-- Aim of the exercise --
Within the records below, reproduce without change the lines from the line that has "- Identify representative" through the line that has "conditions for Delft3D", and only those.

-- Provided records --

----

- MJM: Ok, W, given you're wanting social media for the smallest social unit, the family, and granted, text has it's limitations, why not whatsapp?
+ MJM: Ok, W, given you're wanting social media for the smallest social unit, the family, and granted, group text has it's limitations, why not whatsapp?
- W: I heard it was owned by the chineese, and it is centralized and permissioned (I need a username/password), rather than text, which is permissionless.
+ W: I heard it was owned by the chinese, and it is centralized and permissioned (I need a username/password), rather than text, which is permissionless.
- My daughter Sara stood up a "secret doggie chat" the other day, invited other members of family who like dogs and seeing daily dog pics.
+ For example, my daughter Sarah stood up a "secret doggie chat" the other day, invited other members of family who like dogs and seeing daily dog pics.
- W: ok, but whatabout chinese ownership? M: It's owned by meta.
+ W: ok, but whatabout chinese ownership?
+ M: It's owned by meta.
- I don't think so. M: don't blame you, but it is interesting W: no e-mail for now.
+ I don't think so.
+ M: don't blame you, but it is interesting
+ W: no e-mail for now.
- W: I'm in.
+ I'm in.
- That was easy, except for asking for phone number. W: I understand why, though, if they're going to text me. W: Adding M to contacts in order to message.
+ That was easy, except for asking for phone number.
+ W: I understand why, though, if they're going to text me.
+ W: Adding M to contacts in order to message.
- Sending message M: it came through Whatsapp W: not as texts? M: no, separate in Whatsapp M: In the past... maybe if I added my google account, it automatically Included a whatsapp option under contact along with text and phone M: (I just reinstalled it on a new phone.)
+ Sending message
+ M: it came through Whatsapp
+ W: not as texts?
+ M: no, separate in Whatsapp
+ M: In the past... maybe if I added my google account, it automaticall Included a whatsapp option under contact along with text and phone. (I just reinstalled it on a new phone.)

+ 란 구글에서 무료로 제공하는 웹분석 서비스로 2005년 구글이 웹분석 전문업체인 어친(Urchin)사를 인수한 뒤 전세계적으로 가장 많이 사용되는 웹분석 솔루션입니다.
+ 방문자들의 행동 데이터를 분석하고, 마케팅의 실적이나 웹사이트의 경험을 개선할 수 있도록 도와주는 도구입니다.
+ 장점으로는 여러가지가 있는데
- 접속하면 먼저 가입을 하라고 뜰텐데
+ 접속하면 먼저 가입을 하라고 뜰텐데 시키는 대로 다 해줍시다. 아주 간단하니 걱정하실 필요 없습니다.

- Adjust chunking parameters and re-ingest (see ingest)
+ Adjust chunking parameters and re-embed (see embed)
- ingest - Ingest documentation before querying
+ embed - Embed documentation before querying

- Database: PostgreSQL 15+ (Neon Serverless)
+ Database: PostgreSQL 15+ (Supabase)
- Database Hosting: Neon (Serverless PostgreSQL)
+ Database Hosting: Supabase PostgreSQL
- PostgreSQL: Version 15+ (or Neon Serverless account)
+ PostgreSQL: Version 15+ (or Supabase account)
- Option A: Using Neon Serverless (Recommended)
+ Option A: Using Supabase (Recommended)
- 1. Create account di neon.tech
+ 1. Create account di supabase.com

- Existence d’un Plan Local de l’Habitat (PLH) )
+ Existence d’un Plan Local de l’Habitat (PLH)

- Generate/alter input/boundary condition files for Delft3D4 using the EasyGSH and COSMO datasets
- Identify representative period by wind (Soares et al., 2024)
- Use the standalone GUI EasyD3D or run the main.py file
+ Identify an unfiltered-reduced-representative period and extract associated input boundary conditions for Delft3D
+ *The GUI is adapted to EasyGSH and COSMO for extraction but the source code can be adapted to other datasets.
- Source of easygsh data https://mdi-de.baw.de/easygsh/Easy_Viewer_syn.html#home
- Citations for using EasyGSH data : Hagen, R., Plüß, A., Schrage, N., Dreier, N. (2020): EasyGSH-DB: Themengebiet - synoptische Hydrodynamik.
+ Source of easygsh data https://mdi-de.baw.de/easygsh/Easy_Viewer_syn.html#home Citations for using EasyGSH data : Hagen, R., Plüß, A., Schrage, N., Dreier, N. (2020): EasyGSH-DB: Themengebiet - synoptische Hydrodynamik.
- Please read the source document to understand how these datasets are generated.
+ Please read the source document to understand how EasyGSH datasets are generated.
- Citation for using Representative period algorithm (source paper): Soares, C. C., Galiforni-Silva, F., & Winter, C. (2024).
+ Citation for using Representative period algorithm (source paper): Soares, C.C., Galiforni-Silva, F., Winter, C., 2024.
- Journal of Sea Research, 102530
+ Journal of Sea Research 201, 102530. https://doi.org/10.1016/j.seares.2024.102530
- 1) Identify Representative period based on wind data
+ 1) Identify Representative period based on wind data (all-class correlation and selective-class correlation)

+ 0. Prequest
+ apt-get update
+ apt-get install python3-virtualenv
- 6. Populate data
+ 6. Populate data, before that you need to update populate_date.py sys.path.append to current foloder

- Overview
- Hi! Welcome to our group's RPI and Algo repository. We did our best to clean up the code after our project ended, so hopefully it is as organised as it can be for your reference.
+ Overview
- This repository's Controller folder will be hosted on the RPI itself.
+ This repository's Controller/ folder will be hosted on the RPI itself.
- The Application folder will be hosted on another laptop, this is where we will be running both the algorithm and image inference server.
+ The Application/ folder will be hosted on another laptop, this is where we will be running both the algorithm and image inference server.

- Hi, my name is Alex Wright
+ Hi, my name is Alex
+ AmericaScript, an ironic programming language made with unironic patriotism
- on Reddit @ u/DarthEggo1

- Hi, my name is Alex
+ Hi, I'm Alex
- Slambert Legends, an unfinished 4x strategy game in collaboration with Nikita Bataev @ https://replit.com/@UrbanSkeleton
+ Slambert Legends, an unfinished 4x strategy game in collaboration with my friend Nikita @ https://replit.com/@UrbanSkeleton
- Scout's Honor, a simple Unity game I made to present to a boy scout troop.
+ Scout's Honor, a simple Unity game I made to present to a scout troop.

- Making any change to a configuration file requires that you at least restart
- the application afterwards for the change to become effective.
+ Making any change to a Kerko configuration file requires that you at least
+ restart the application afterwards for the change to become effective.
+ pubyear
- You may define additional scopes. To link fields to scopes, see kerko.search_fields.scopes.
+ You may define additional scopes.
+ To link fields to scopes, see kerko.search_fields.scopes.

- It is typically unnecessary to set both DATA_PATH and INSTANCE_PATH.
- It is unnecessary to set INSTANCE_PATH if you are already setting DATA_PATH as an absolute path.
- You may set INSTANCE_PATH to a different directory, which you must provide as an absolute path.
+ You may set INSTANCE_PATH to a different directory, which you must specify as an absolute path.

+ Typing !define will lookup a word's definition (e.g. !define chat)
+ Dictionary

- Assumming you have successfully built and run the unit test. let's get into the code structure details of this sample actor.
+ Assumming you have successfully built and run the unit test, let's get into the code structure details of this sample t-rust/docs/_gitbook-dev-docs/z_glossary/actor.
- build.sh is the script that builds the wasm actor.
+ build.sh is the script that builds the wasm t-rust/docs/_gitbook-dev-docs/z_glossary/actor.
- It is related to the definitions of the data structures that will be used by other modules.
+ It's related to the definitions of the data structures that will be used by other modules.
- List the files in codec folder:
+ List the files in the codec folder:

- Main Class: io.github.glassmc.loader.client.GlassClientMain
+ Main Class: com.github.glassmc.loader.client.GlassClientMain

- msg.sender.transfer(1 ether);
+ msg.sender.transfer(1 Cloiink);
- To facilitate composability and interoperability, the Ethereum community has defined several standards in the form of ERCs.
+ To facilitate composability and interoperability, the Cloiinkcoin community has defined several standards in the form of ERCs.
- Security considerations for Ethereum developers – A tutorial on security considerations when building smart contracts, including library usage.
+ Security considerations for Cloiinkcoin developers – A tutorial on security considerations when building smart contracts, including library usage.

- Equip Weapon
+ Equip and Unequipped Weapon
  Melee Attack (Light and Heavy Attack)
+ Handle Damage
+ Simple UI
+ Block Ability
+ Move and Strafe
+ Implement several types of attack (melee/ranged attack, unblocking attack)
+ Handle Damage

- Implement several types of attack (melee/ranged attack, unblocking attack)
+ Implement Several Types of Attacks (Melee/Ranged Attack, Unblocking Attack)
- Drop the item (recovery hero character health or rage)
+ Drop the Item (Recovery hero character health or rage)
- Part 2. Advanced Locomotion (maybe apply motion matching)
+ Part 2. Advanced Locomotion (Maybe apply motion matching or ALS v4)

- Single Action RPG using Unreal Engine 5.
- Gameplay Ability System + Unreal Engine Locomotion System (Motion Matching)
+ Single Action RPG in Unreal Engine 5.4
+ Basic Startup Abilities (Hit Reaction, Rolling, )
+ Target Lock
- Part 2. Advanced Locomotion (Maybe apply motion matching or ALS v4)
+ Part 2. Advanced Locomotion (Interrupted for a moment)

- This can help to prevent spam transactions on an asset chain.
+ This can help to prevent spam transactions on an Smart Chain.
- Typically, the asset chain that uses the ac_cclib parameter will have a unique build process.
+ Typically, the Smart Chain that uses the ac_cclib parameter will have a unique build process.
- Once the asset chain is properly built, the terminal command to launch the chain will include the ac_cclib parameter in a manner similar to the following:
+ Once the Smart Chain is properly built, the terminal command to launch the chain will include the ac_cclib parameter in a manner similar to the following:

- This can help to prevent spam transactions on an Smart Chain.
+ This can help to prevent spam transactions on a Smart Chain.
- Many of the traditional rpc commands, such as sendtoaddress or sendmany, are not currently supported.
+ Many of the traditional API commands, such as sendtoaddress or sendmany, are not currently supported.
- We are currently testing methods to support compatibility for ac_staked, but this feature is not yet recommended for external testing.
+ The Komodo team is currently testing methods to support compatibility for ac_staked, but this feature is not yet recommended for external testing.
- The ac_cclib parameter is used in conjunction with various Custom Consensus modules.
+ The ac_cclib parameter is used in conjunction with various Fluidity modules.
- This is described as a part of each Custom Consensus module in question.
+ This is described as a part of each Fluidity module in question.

----

-- Task solution --
- Identify representative period by wind (Soares et al., 2024)
- Use the standalone GUI EasyD3D or run the main.py file
+ Identify an unfiltered-reduced-representative period and extract associated input boundary conditions for Delft3D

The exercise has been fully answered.